Micron acelera la producción de DRAM con un acuerdo estratégico con Powerchip en Taiwán

El mercado de la memoria vive uno de los momentos más tensos de los últimos años, con la demanda superando claramente a la oferta, especialmente en los segmentos de IA y PC de consumo. En este contexto, Micron ha anunciado un movimiento estratégico para acelerar su capacidad productiva sin esperar a la entrada en funcionamiento de sus nuevas fábricas en Estados Unidos.

La compañía ha confirmado un acuerdo con el fabricante taiwanés Powerchip Semiconductor Manufacturing Company (PSMC) que le permitirá acceder de forma directa a una planta de producción de DRAM ya operativa, acortando plazos en un mercado donde el tiempo es un factor crítico.

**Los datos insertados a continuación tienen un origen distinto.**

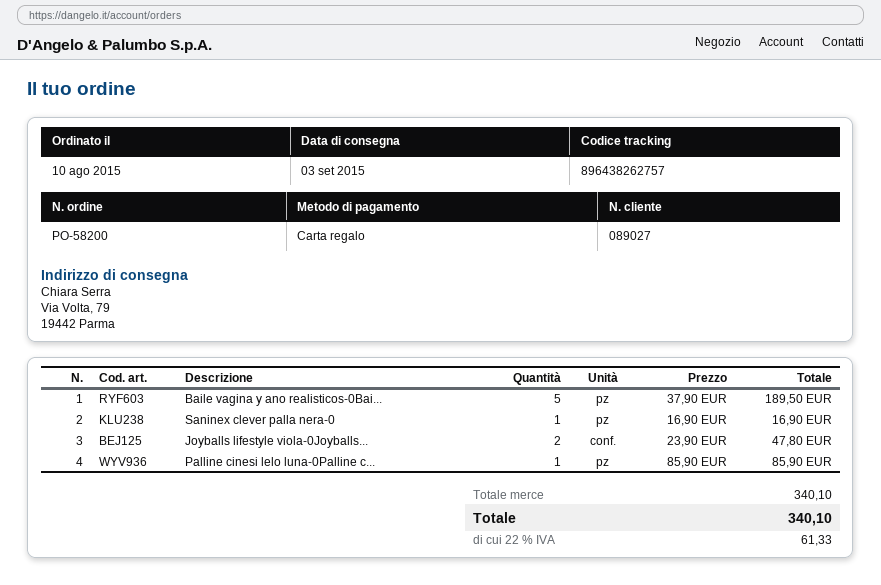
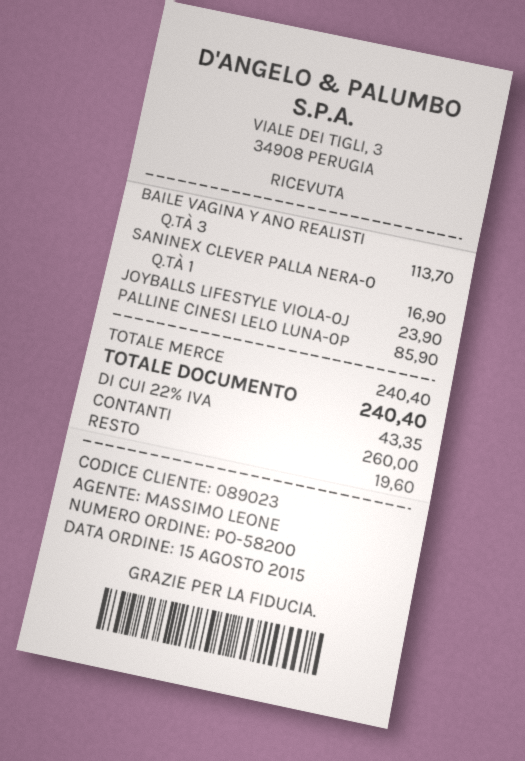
order date: 2015-08-10 -> 2015-08-15
customer number: 089027 -> 089023
payment method: gift card -> cash
Baile vagina y ano realisticos-0Bai...: 5 for 189.50 -> 3 for 113.70
Joyballs lifestyle viola-0Joyballs...: 2 for 47.80 -> 1 for 23.90
subtotal: 340.10 -> 240.40
tax: 22% = 61.33 -> 22% = 43.35
total: 340.10 -> 240.40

Acceso inmediato a una fábrica de DRAM en Taiwán

El acuerdo, valorado en 1.800 millones de dólares, otorga a Micron acceso a la fábrica P5 de PSMC, situada en Tongluo (Taiwán). Se trata de una instalación con una superficie aproximada de 27.900 m², equipada con salas limpias plenamente funcionales y orientada a la producción de memoria DRAM.

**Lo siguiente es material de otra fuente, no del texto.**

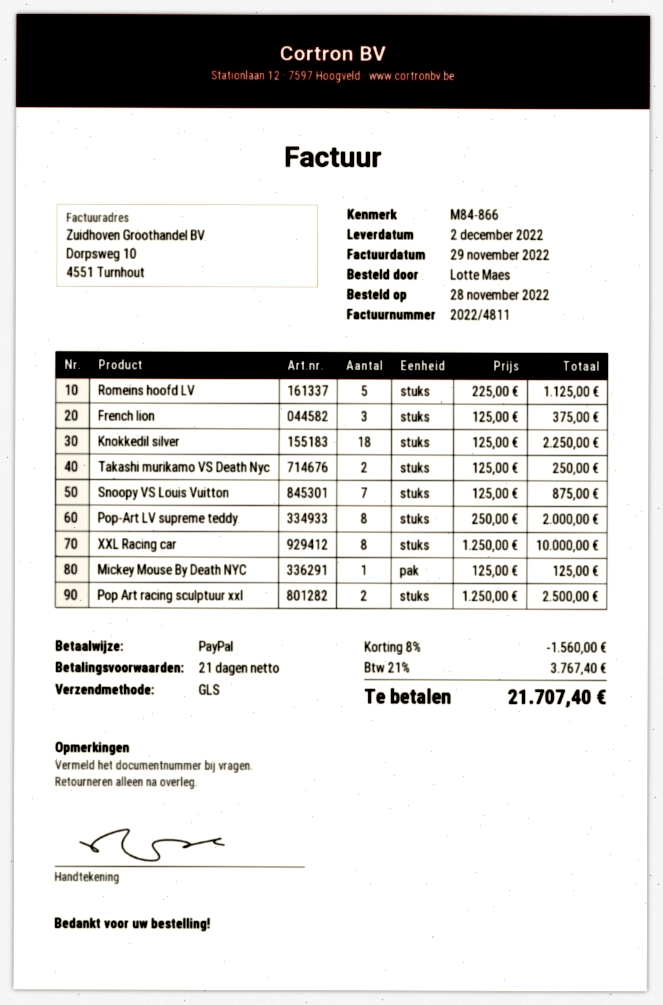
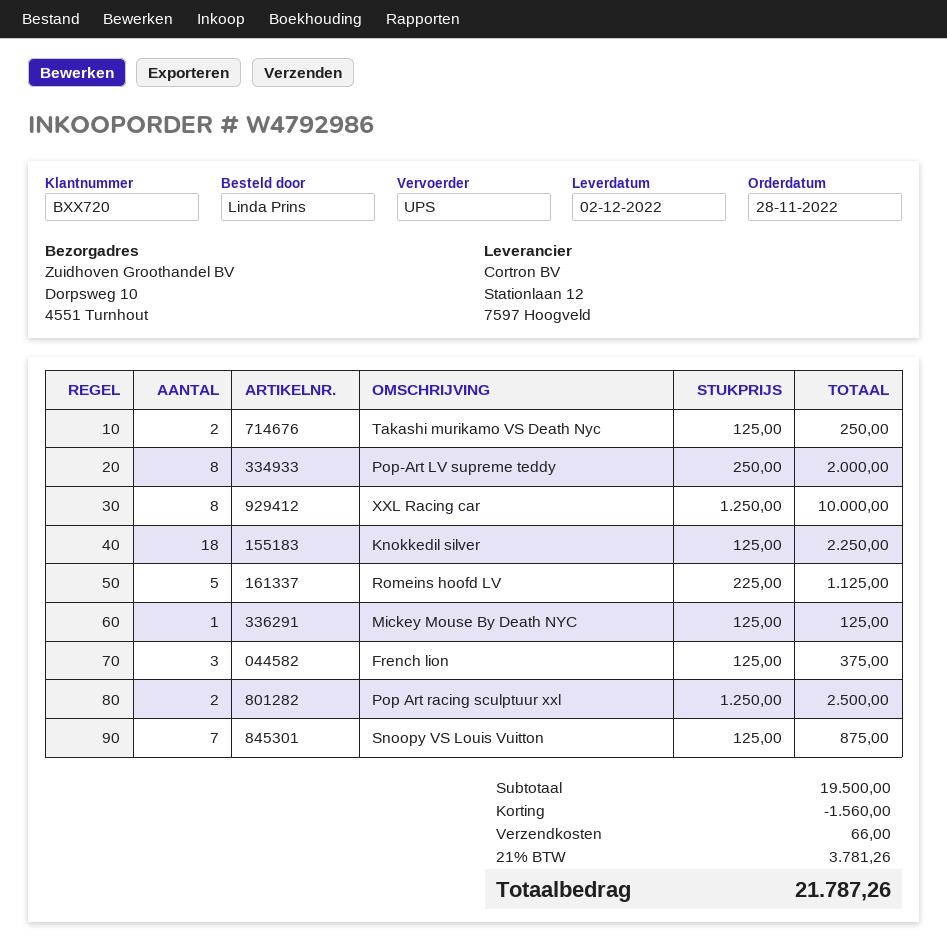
ordered by: Lotte Maes -> Linda Prins
shipping method: GLS -> UPS
shipping: none -> 66.00
tax: 21% = 3767.40 -> 21% = 3781.26
total: 21707.40 -> 21787.26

Según ha explicado la propia Micron, esta operación no sustituye sus inversiones a largo plazo -como las nuevas fábricas en Idaho o el ambicioso proyecto de 100.000 millones de dólares en Nueva York-, sino que actúa como un refuerzo inmediato para responder a una demanda que no deja de crecer.

Manish Bhatia, vicepresidente ejecutivo de operaciones globales en Micron, ha subrayado que esta integración de infraestructura existente permitirá incrementar la producción y atender mejor a los clientes en un momento de fuerte presión sobre la cadena de suministro.

Impacto esperado en la producción de DRAM

Aunque Micron no ha detallado públicamente cómo se integrará la planta P5 dentro de su red global, diversas fuentes del sector apuntan a que la fábrica podría alcanzar una producción de hasta 50.000 obleas de 12 pulgadas al mes una vez esté plenamente operativa bajo el nuevo acuerdo.

De cumplirse estas previsiones, la capacidad adicional permitiría incrementar la producción anual de DRAM de Micron entre un 10% y un 15% en apenas unos pocos trimestres, una cifra muy relevante en el contexto actual. La propia compañía ha indicado que los volúmenes significativos de producción comenzarían a llegar a partir de la segunda mitad de 2027.

Es importante señalar que tanto Micron como PSMC seguirán trabajando en productos DRAM de generaciones anteriores, lo que sugiere que esta capacidad adicional se destinará principalmente a segmentos de volumen, liberando presión sobre las líneas más avanzadas.

Una respuesta a la crisis de suministro

La cadena de suministro de memoria atraviesa una situación especialmente delicada. La demanda asociada a la IA ha absorbido gran parte de la capacidad disponible, dejando al sector de consumo -especialmente el PC- en una posición cada vez más complicada, con precios al alza y disponibilidad limitada.

El movimiento de Micron se interpreta como una respuesta pragmática a esta realidad: en lugar de esperar años a que nuevas fábricas entren en funcionamiento, la compañía opta por aprovechar infraestructura existente, algo poco habitual a esta escala en el sector de semiconductores.

Si las previsiones se cumplen, este acuerdo con PSMC podría convertirse en uno de los factores clave para aliviar parcialmente la escasez de DRAM en los próximos años, aunque todo apunta a que la tensión entre oferta y demanda seguirá marcando el ritmo del mercado a corto y medio plazo.